4.2. PSYCHOTHÉRAPIES
La prise en charge psychothérapique sera adaptée à chaque patient et à chacune
des situations traumatiques en cause. Dans de nombreux cas, des techniques utilisant
l’évocation émotionnelle du psychotraumatisme auront pour but de faire revivre par le
sujet l’expérience douloureuse, accompagnée de la charge émotionnelle initiale, afin
qu’il puisse la maîtriser par une mise en mots et restaurer ses défenses débordées par le
psychotraumatisme. Plus tardivement dans l’évolution du trouble, les psychothérapies
d’inspiration analytique peuvent être proposées. Il est important d’impliquer les proches,
informés des conséquences relationnelles que peut avoir un trouble psychotraumatique,
dans un soutien compréhensif des patients.
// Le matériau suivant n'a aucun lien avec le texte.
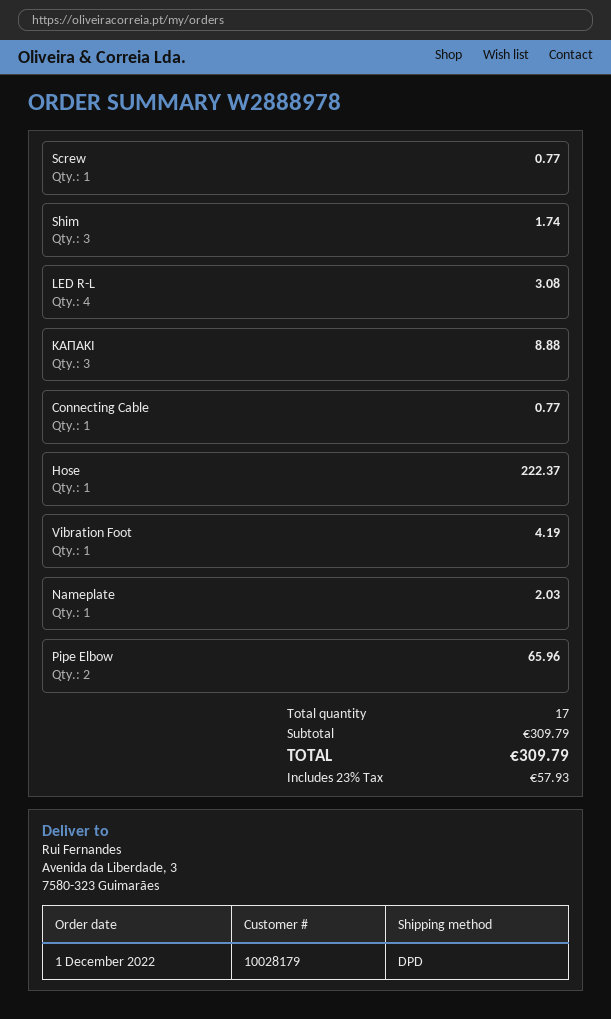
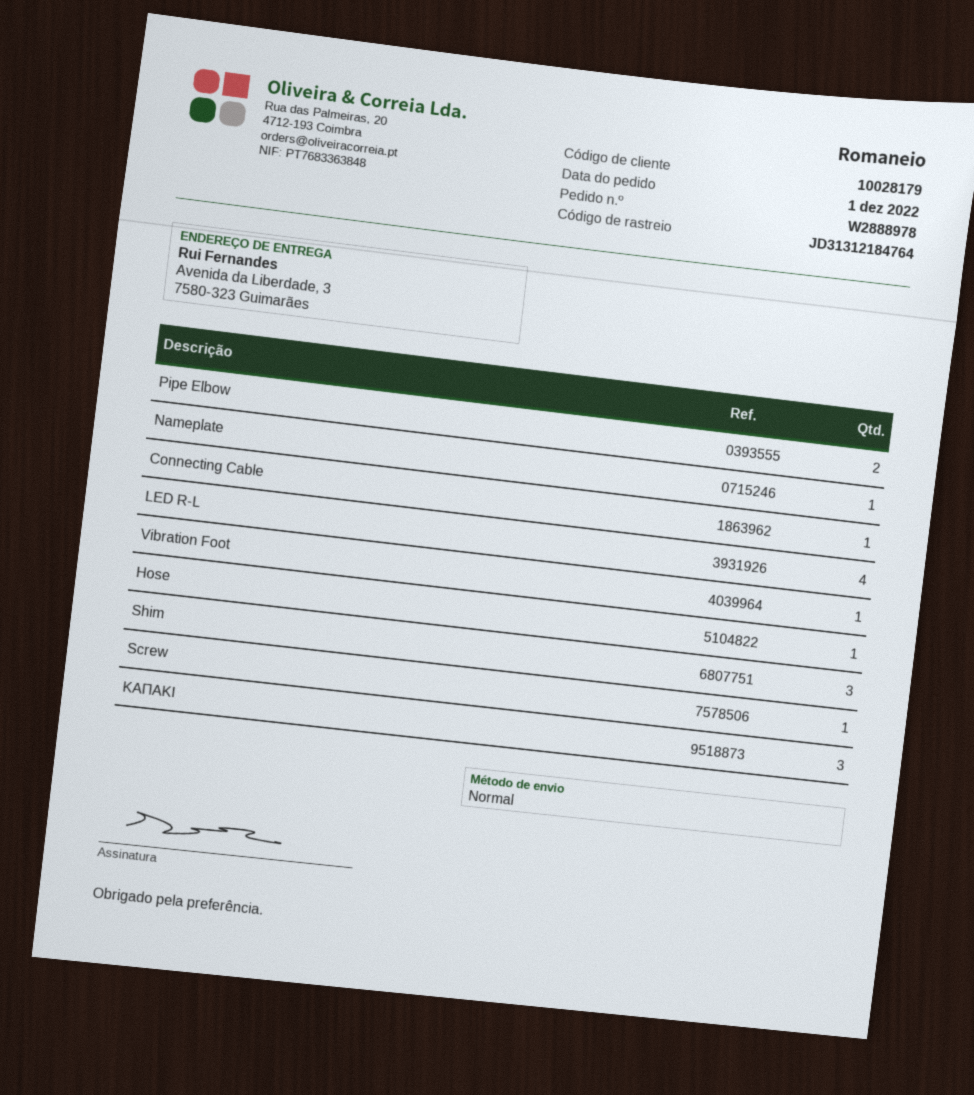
shipping method: DPD -> standard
Plusieurs méthodes cognitivo-comportementales sont utilisées et ont été validées
dans le traitement de l’ESPT. Elles s’appuient sur des théories du conditionnement et
sur des modèles cognitifs de sélection préférentielle des signaux de danger. Elles sont
particulièrement indiquées dans les syndromes psychotraumatiques avec anxiété ou
manifestations phobiques prédominantes. La désensibilisation systématique est basée
sur l’exposition directe ou en imagination aux stimuli anxiogènes, de même que la
désensibilisation-reprogrammation par les mouvements oculaires (EMDR). Les autres
techniques utilisées sont l’inoculation du stress, la gestion des stress et la relaxation. La
thérapie cognitive vise à intervenir sur les postulats dysfonctionnels qui surviennent à la
suite de l’événement traumatogène, tels que la culpabilité, l’illusion d’un monde juste,
stable et toujours sécurisant, ou la nécessité de la vengeance. La thérapie cognitive a
comme objectif de favoriser l’acceptation de la signification de l’expérience traumatique
afin de redonner au sujet une lecture du monde lui permettant de retrouver un sentiment
raisonnable de sécurité et de sérénité.
4.3. CHIMIOTHÉRAPIE
Les médicaments qui ont fait la preuve d’un effet sur les ESPT sont essentiellement
les antidépresseurs, à savoir les imipraminiques, les IMAO, et les inhibiteurs sélectifs
de la recapture de la sérotonine. Actuellement, il semble préférable, face à un ESPT,
d’utiliser en première intention un inhibiteur sélectif de la recapture de la sérotonine. La
sertraline et la paroxétine ont récemment obtenu une indication dans les ESPT auprès
des autorités sanitaires des USA.
Les benzodiazépines n’ont pas fait la preuve de leur utilité dans les ESPT chroniques.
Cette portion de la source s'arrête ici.